(Beginning of DATA SHOWN)
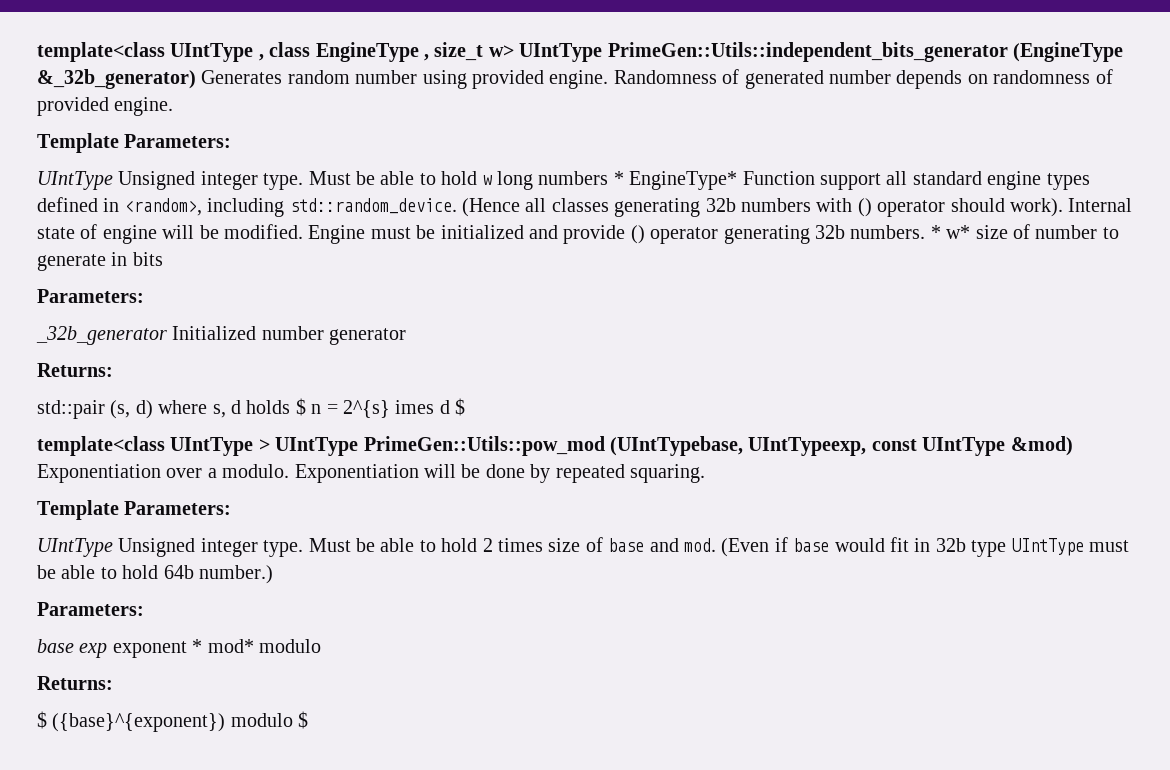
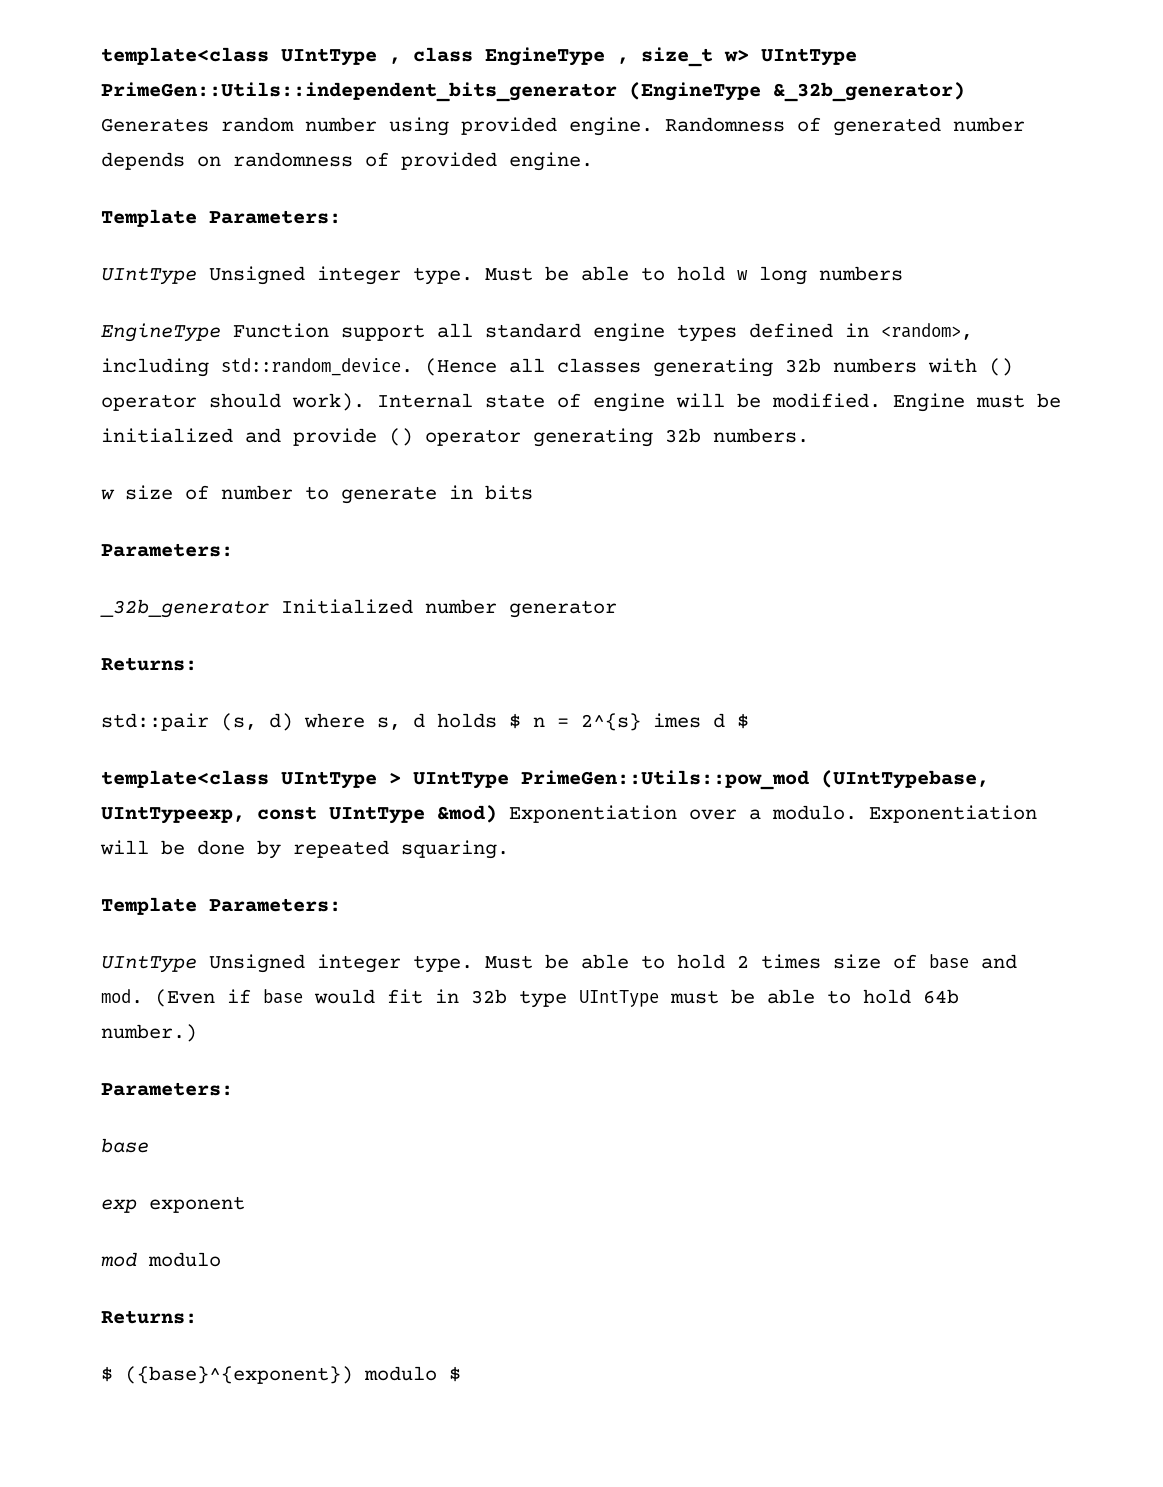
- Must be able to hold w long numbers * EngineType* Function support all standard engine types defined in <random>, including std::random_device.
+ Must be able to hold w long numbers
+ EngineType Function support all standard engine types defined in <random>, including std::random_device.
- Engine must be initialized and provide () operator generating 32b numbers. * w* size of number to generate in bits
+ Engine must be initialized and provide () operator generating 32b numbers.
+ w size of number to generate in bits
  (Even if base would fit in 32b type UIntType must be able to hold 64b number.)
  Parameters:
- base exp exponent * mod* modulo
+ base
+ exp exponent
+ mod modulo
(End of DATA SHOWN)
> _WORK ITEM_:
Go line by line through the records and copy those that contain the word "random".

> _RESULT_:
- Must be able to hold w long numbers * EngineType* Function support all standard engine types defined in <random>, including std::random_device.
+ EngineType Function support all standard engine types defined in <random>, including std::random_device.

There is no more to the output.